» Your goal: Could you restate word for word the lines running from the one with "Mbt6n4 motobatt quadflex" to the end of the data, both ends included, but without pictures?

» Task material:
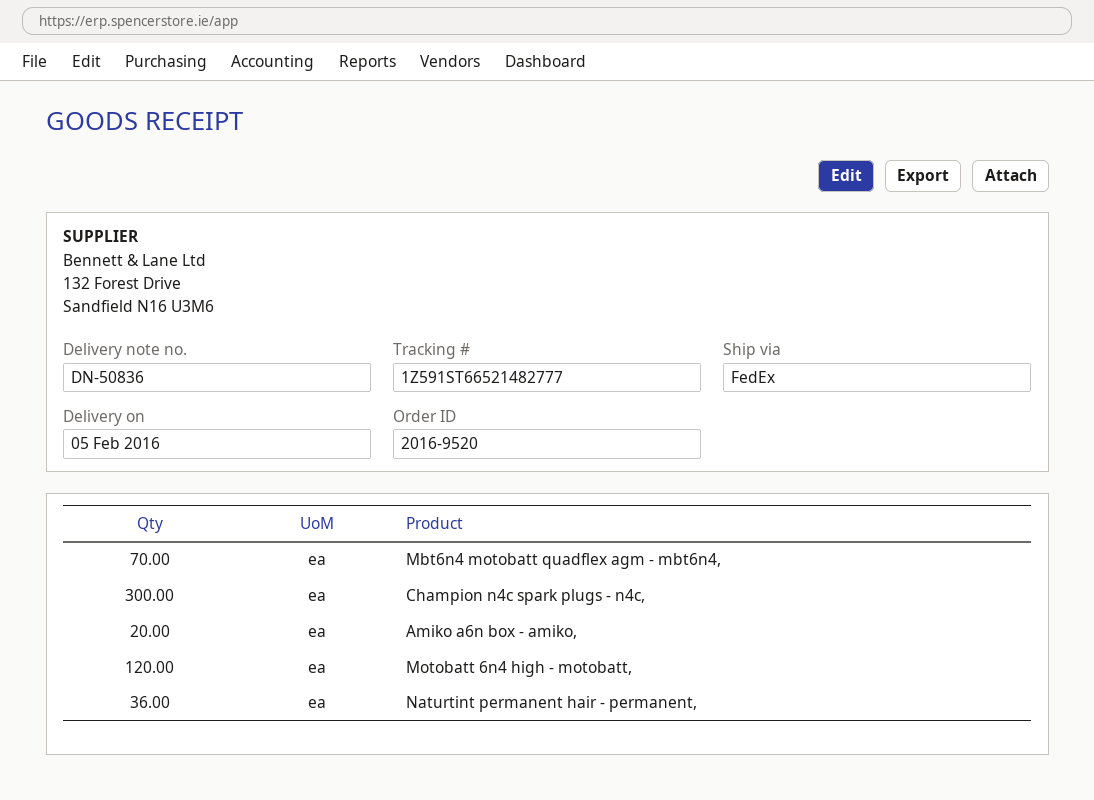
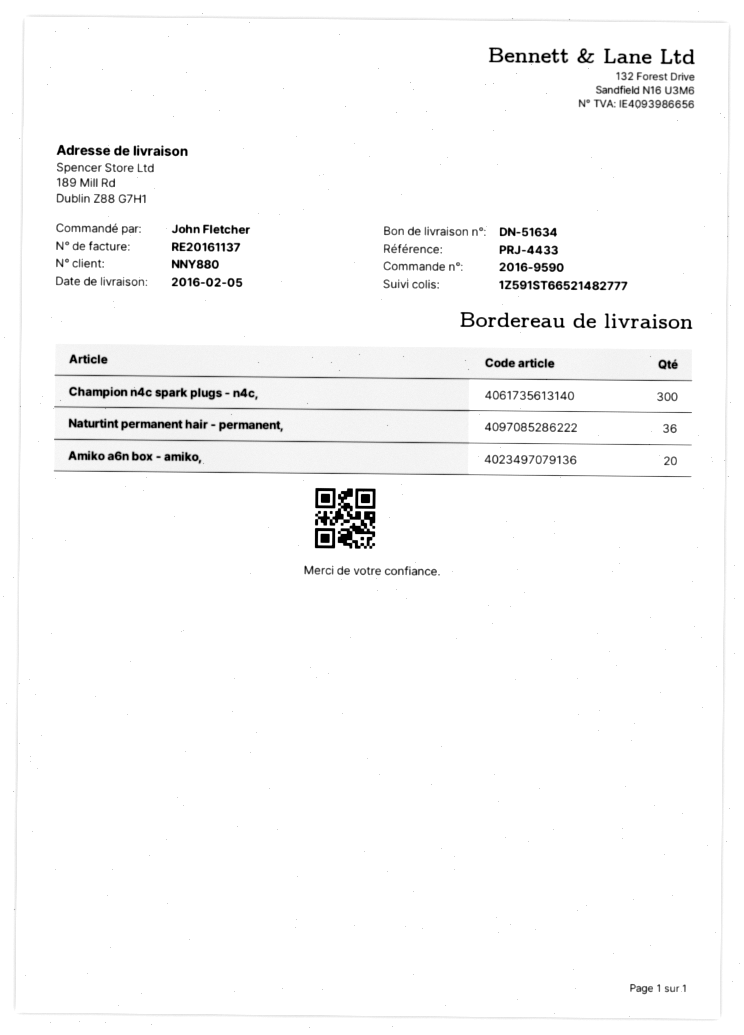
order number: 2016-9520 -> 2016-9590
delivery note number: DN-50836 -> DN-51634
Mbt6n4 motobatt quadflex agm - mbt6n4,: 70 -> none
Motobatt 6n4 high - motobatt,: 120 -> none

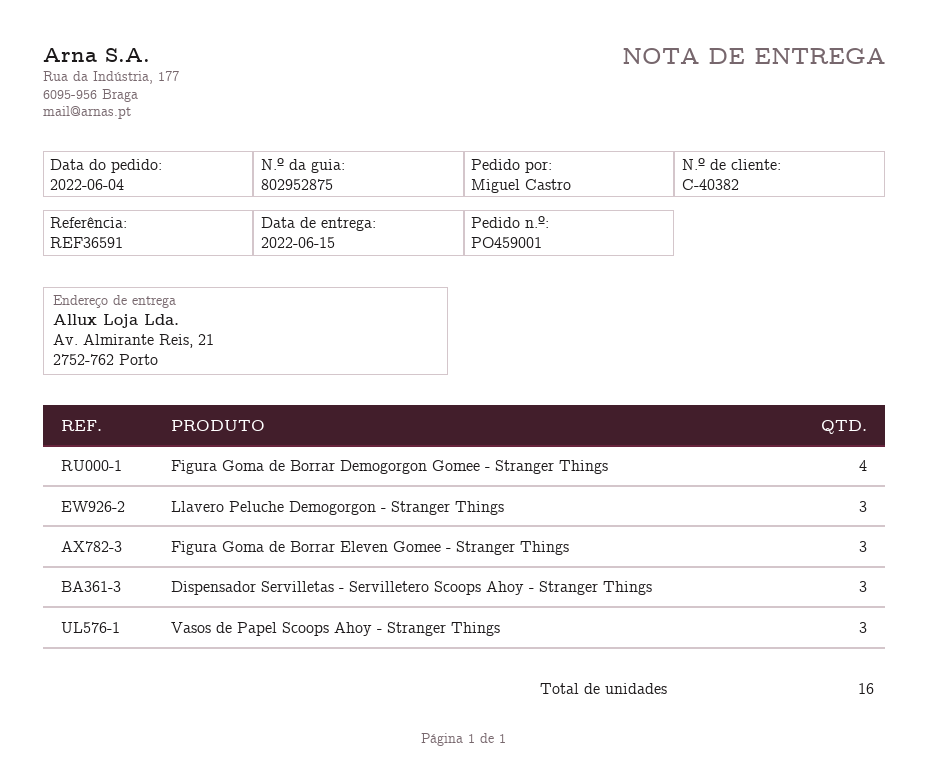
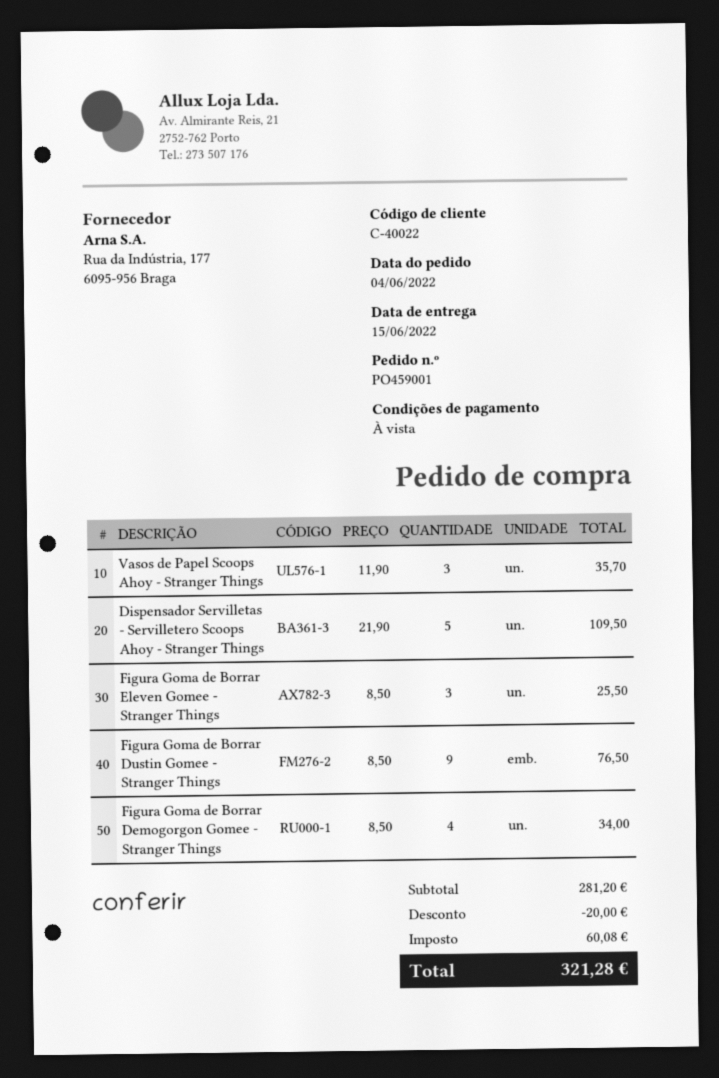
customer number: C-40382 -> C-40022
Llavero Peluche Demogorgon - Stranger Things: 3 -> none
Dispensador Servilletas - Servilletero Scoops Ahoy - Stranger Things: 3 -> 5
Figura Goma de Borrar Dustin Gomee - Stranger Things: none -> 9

» Problem solution:
Mbt6n4 motobatt quadflex agm - mbt6n4,: 70 -> none
Motobatt 6n4 high - motobatt,: 120 -> none

customer number: C-40382 -> C-40022
Llavero Peluche Demogorgon - Stranger Things: 3 -> none
Dispensador Servilletas - Servilletero Scoops Ahoy - Stranger Things: 3 -> 5
Figura Goma de Borrar Dustin Gomee - Stranger Things: none -> 9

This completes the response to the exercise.